“Sometimes fear of the thing is greater than the thing itself.” A very wise quote and an important concept. Okay, so I said the quote, and I can’t take full credit for the concept. It simply means that sometimes I get myself all worked up about something that in the end turns out to be nothing. I can be incredibly gifted at working myself up into a state of anxiety and nerves about something such that days ahead of time I sweat about it. When that something finally comes around it typically has not been nearly as bad as my overactive imagination has made it out to be. I end up marveling over just how much drama and trauma I put myself through by playing out in my head all the various worst-case scenarios that don’t end up happening. Today after yet another experience of having worked myself up over something that turned out to be nothing, I found myself wondering what exactly my problem is. I’ll likely be sorting that one out for the next little while.
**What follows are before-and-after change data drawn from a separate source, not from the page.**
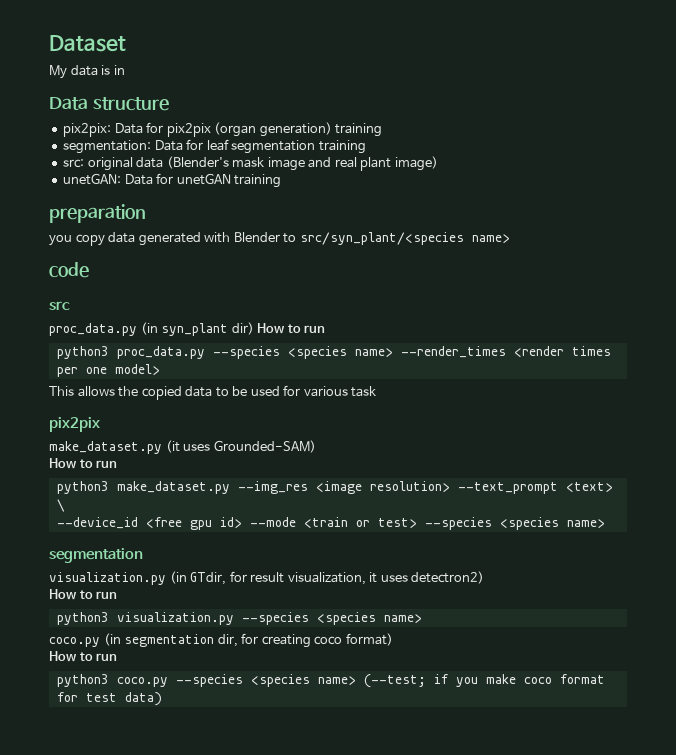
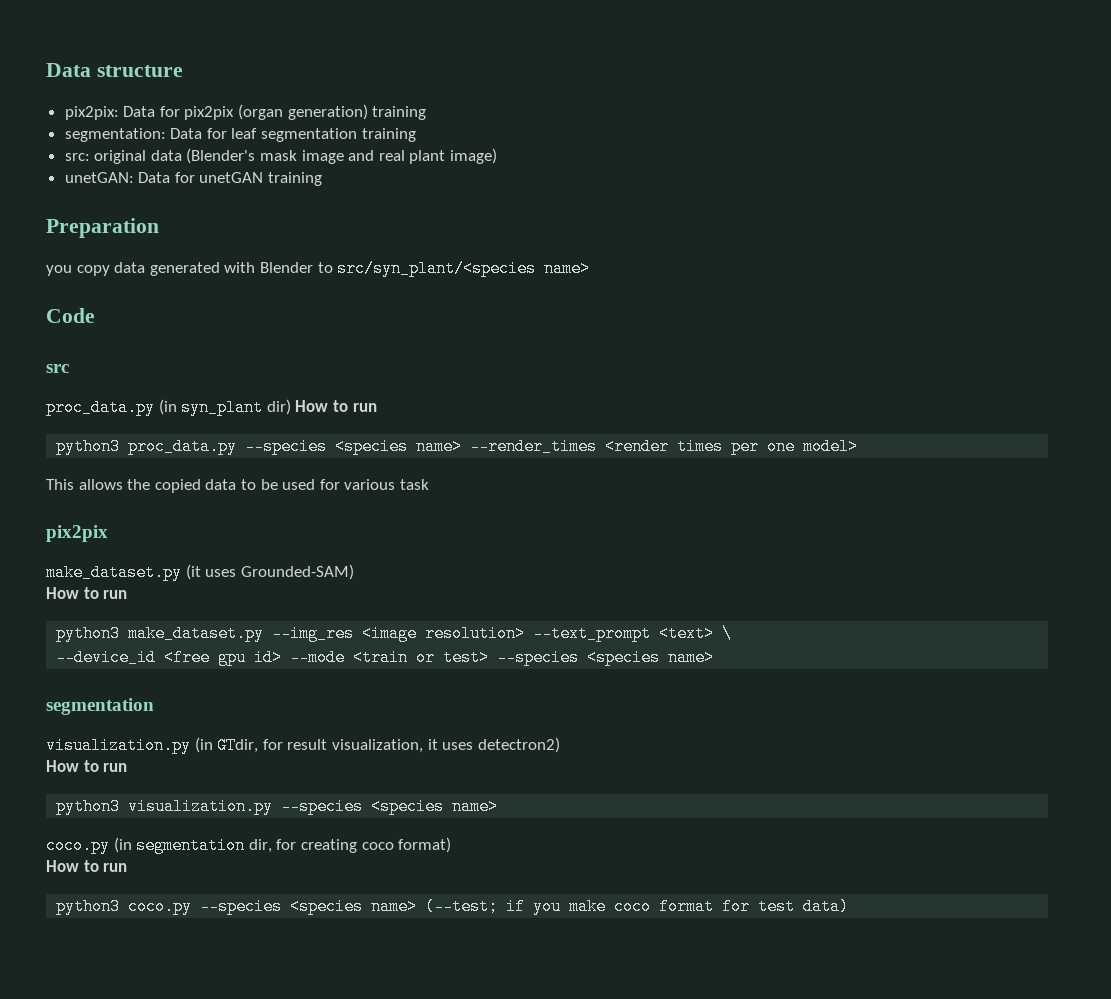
- Dataset
- My data is in
- preparation
+ Preparation
- code
+ Code

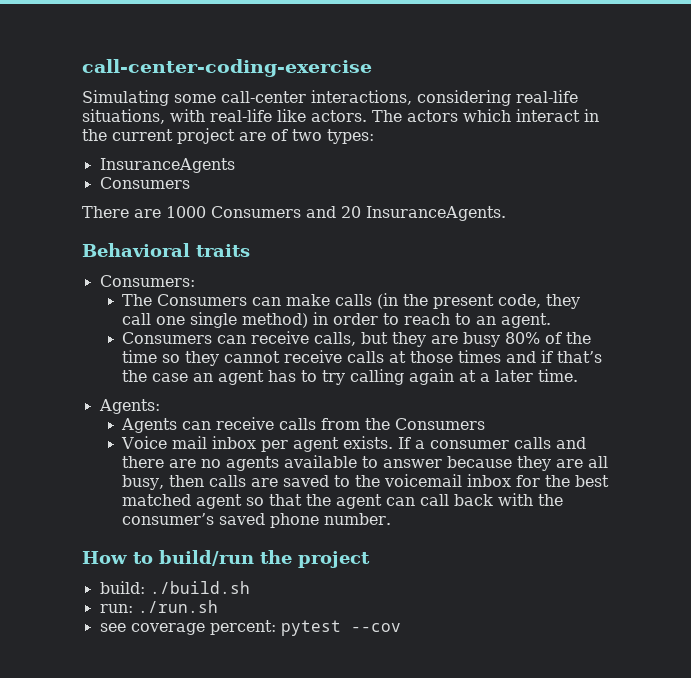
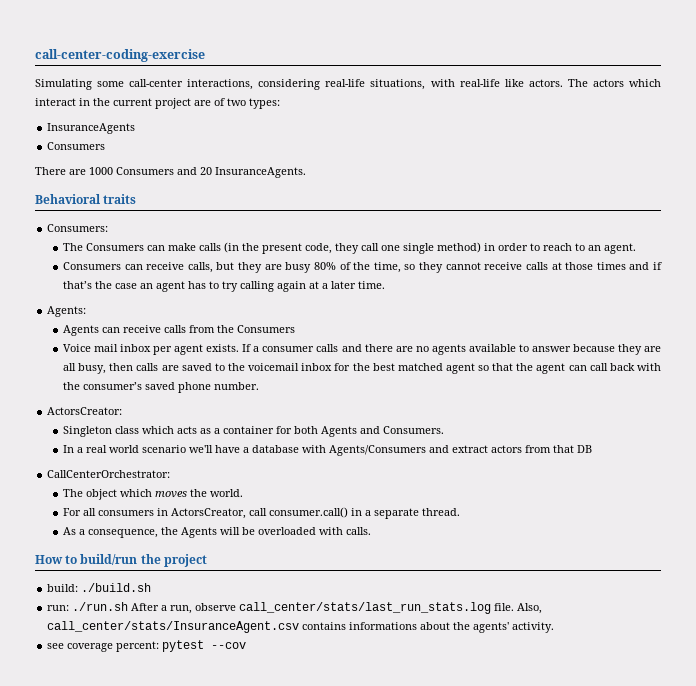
- Consumers can receive calls, but they are busy 80% of the time so they cannot receive calls at those times and if that’s the case an agent has to try calling again at a later time.
+ Consumers can receive calls, but they are busy 80% of the time, so they cannot receive calls at those times and if that’s the case an agent has to try calling again at a later time.
+ ActorsCreator:
+ Singleton class which acts as a container for both Agents and Consumers.
+ In a real world scenario we'll have a database with Agents/Consumers and extract actors from that DB
+ CallCenterOrchestrator:
+ The object which moves the world.
+ For all consumers in ActorsCreator, call consumer.call() in a separate thread.
+ As a consequence, the Agents will be overloaded with calls.
- run: ./run.sh
+ run: ./run.sh After a run, observe call_center/stats/last_run_stats.log file. Also, call_center/stats/InsuranceAgent.csv contains informations about the agents' activity.

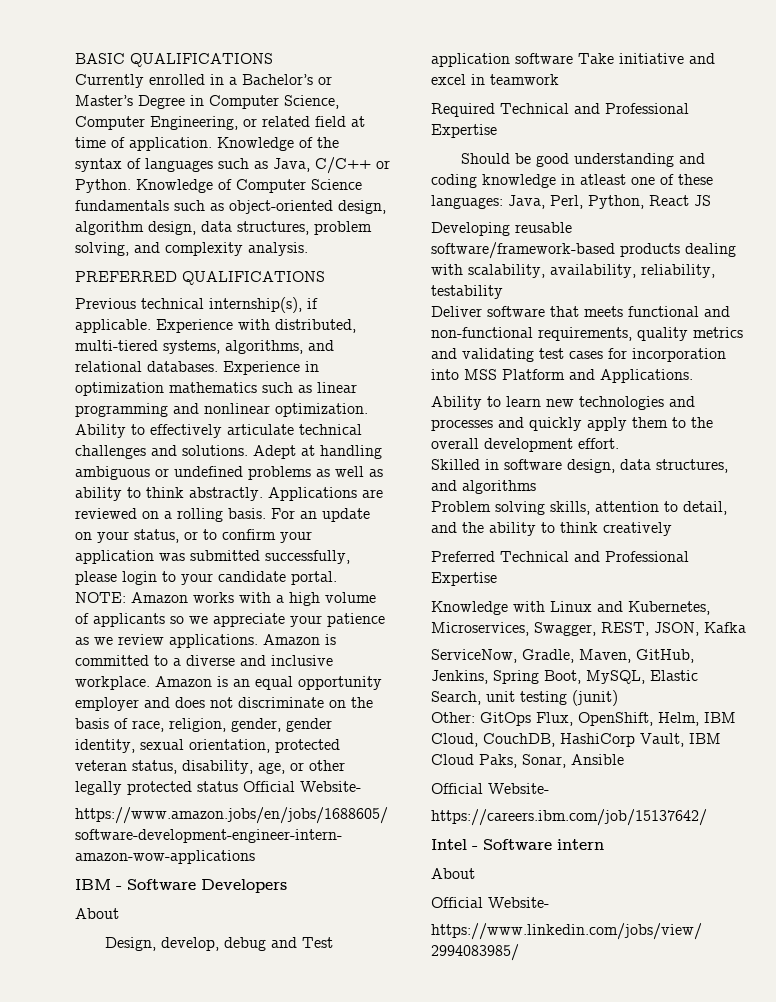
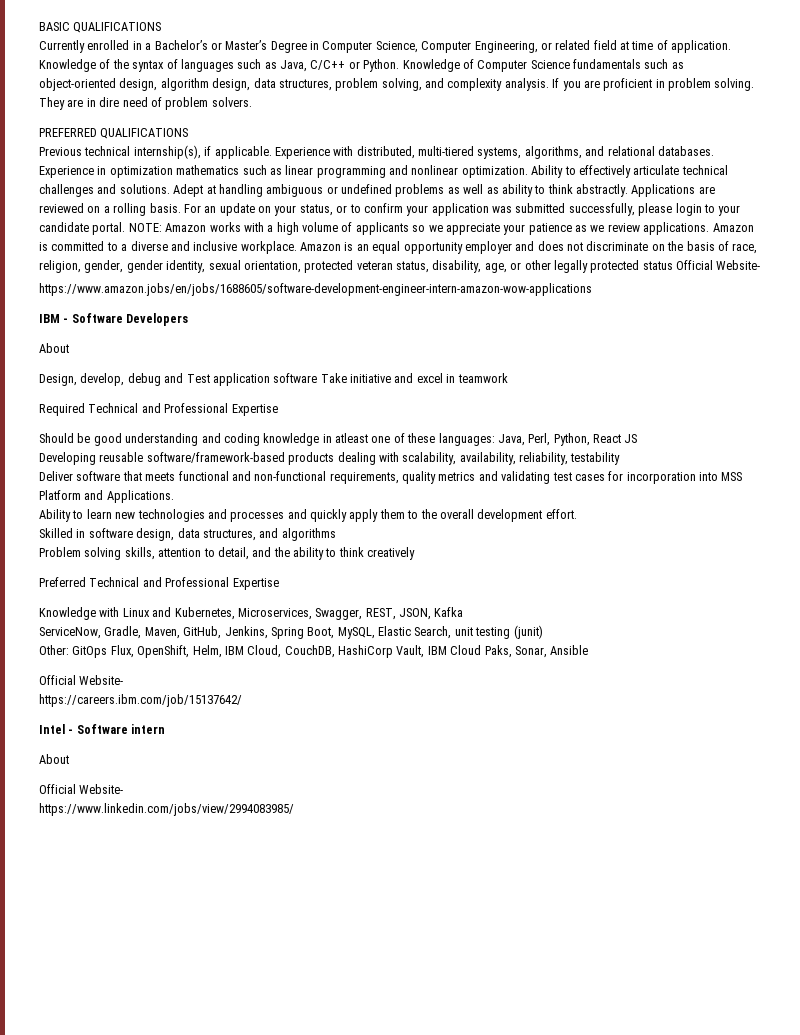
+ If you are proficient in problem solving. They are in dire need of problem solvers.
I’m grateful tonight for many things, and though I’m a little tired and scatterbrained (relief will do that to you) I want to articulate them for you as best I can. First I am grateful for intuition and discernment. I recently discovered something that made me so angry I could scarcely contain myself: someone had done something behind my back that had the potential to really undermine some important work I was doing and hurt some people I care about in the process. I was so upset I called my sister and railed at her about how bad things were and how I was going to have to tell this person off no matter the consequences. I brooded for days about how I was going to approach the person and tell him what I needed to say. As the time approached I got increasingly anxious about how to approach things, but I felt I needed to stand in the strength of my convictions no matter how uncomfortable I was with conflict and no matter the cost. And then, at the last minute, I decided to retrace my steps and reexamine the “data” I was using as rationale for my argument and realized to my horror that I had made a mistake. When I went back through all the information I had, I discovered that in fact he hadn’t even remotely done what I thought he had and was in essence completely innocent and blithely unaware that I had been about to lower the boom on him.
My intuition caused me to recheck my information before tracking him down and giving him a piece of my mind. It would have been embarrassing at best and could at worst have had some pretty serious consequences. So the second thing I’m grateful for tonight is divine intervention: that little nudge that told me to look again at the situation with fresh eyes and to do that before my conversation. It was and continues to be very humbling to me, as I think about what could have happened. I generally consider myself to be a fair and balanced person who gives people the benefit of the doubt and doesn’t rush to judgment. I found myself thinking the worst about someone in part because that’s what I expected from him, and that’s what people told me to expect from him. Sometimes when we expect something and other people reinforce that we should expect a given thing, then we start looking for it and eventually we’ll see that thing, whether it’s actually there or not. When you go on a witch hunt soon you start seeing witches everywhere.
I am deeply in thought about all of this and oh so grateful to be going on vacation in a few days. I need the break, the first vacation I feel like I’ve had in a few years. I hope to get refreshed enough so I can clear my head, release more of my biases and clear the foggy lenses that keep me from seeing all people in more balanced ways. I’m not going to berate myself for missing signals and misinterpreting the “data” I was reviewing. I will simply be grateful for the lessons I am learning, albeit uncomfortable and sometimes painful ones, and keep moving.